Web document revisions
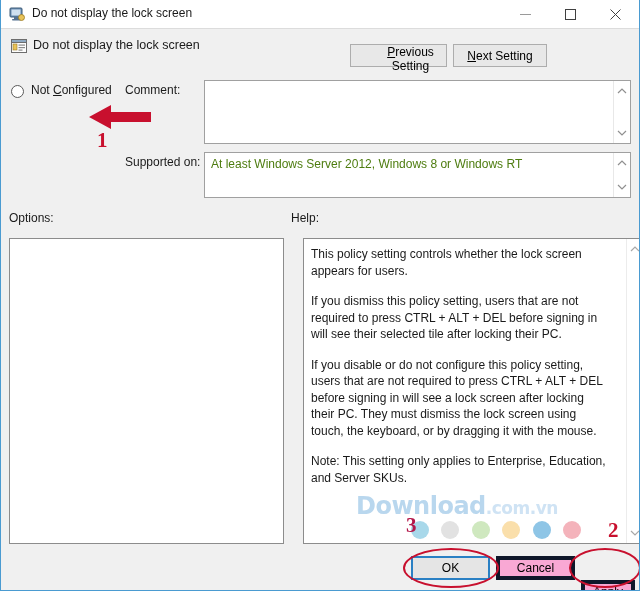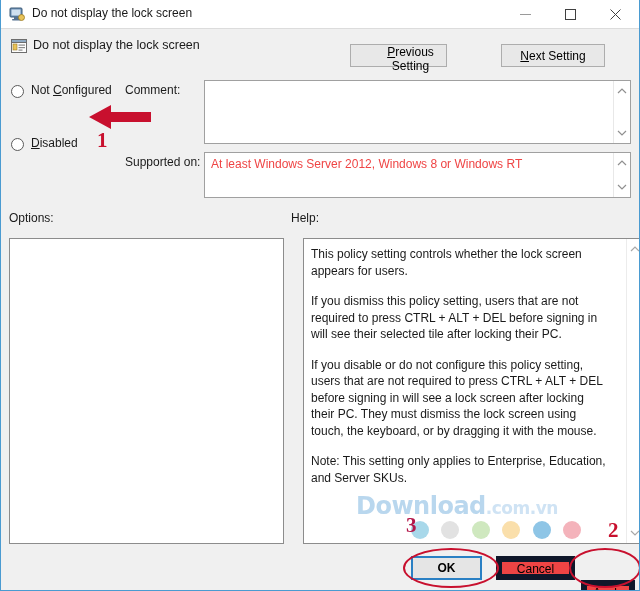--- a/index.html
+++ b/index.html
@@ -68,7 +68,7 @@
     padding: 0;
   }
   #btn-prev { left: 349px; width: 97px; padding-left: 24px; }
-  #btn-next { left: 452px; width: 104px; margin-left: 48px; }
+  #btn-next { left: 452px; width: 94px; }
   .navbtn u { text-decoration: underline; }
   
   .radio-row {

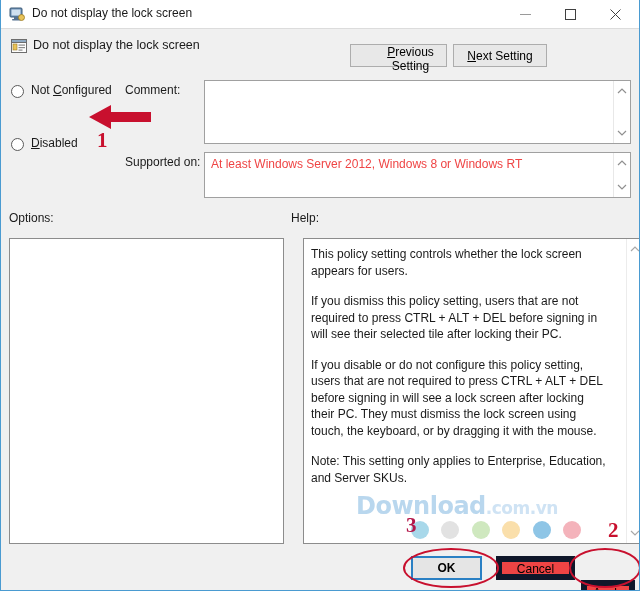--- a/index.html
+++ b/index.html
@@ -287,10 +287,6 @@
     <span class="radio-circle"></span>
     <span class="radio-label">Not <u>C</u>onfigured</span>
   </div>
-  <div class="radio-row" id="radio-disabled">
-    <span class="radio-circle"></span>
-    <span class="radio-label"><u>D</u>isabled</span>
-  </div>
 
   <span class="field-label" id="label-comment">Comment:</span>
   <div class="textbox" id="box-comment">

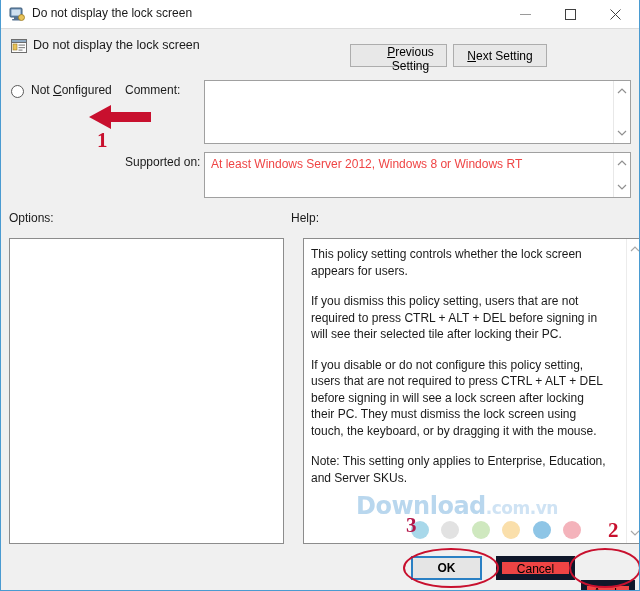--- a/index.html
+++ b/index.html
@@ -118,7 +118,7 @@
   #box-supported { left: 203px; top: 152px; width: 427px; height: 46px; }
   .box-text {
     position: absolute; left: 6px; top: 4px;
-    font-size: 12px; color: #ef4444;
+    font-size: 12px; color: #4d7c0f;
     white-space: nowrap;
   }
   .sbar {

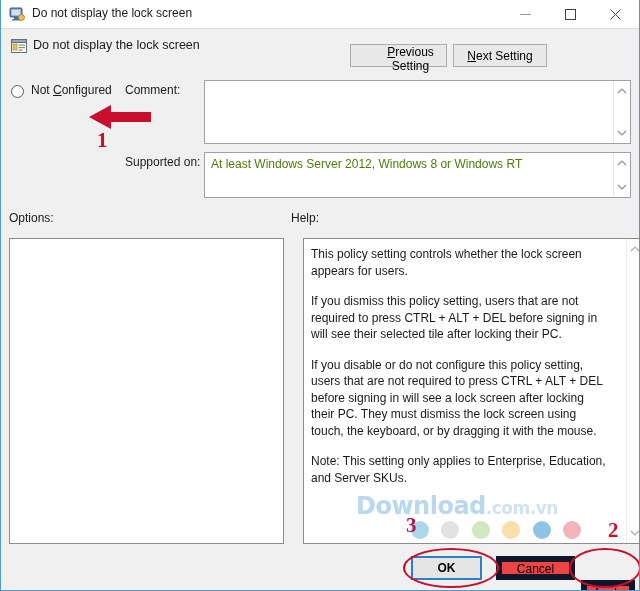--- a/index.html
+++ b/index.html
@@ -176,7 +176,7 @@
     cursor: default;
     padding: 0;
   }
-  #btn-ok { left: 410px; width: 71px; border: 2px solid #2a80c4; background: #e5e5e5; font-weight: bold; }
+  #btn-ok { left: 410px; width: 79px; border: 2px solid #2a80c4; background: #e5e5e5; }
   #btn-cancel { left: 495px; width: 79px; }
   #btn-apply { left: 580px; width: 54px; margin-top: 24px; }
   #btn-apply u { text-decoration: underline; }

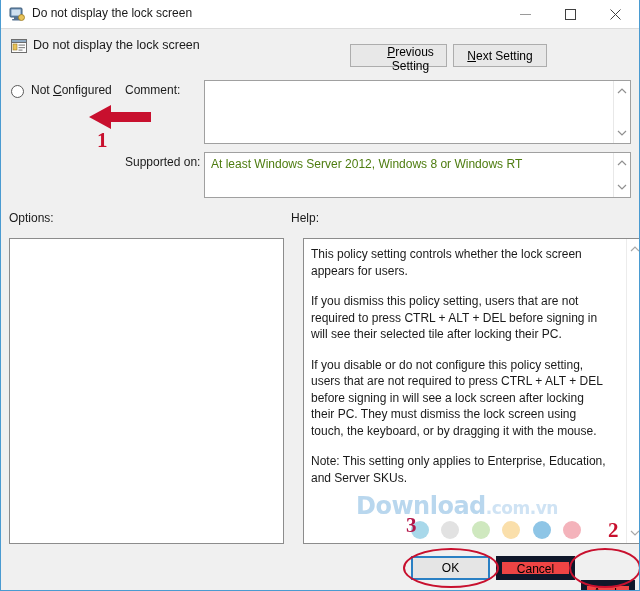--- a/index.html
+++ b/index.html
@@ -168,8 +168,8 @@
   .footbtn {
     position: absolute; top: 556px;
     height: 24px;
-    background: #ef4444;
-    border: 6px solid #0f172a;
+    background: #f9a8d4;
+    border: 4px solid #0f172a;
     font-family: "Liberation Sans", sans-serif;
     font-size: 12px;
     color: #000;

• **DIRECTIONS FOR THIS TASK**
Check each line above for the string "font", then copy the ones that have it.

• **RESPONSE**
-    font-size: 12px; color: #ef4444;
+    font-size: 12px; color: #4d7c0f;
-  #btn-ok { left: 410px; width: 71px; border: 2px solid #2a80c4; background: #e5e5e5; font-weight: bold; }
     font-family: "Liberation Sans", sans-serif;
     font-size: 12px;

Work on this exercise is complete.